Meyer, however, breaks with this contemporary thinking and argues that the diversification of animal body plans during the Cambrian explosion, in a time period “lasting only 5
to 6 million years” (Meyer 2013:72), must have required the creation of new genes. His reasoning stems from the increased number of cell types in Cambrian animals relative to their
earlier counterparts.

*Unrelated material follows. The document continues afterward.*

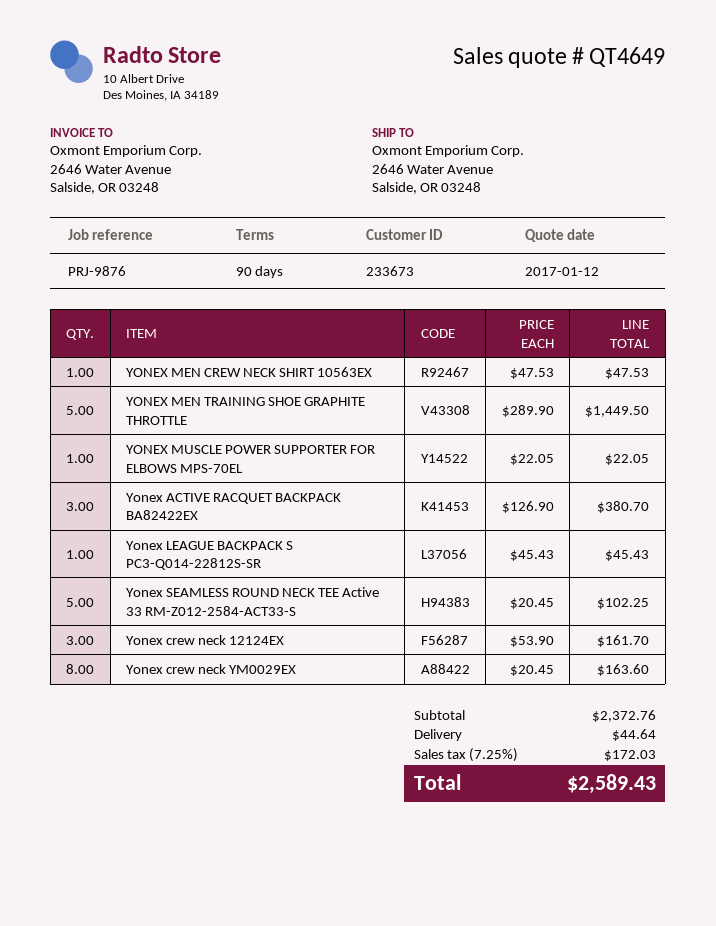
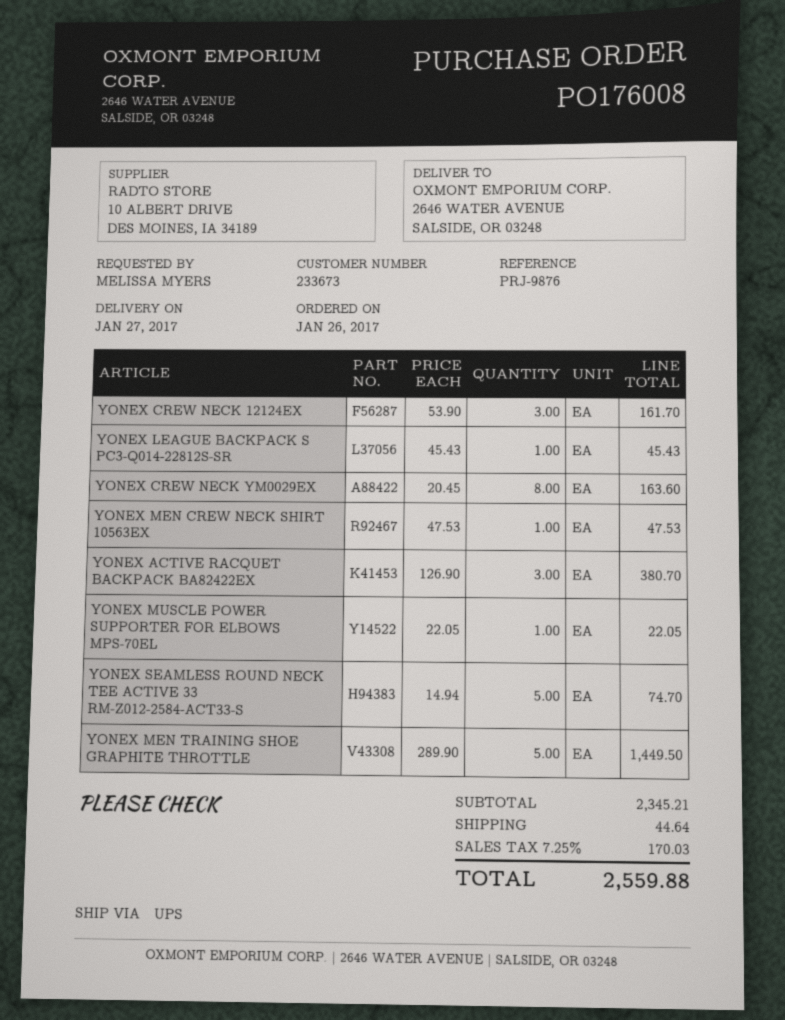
Yonex SEAMLESS ROUND NECK TEE Active 33 RM-Z012-2584-ACT33-S: 5 x 20.45 = 102.25 -> 5 x 14.94 = 74.70
subtotal: 2372.76 -> 2345.21
tax: 7.25% = 172.03 -> 7.25% = 170.03
total: 2589.43 -> 2559.88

Increased numbers of cell types, to his thinking, means an increased
number of genes to encode the proteins that characterize those cell types. Meyer writes:
During the Cambrian period, a veritable carnival of novel biological forms arose. But
because new biological form requires new cell types, proteins and genetic information, the Cambrian explosion of animal life also generated an explosion of gene information unparalleled in the previous history of life. (Meyer 2013:163)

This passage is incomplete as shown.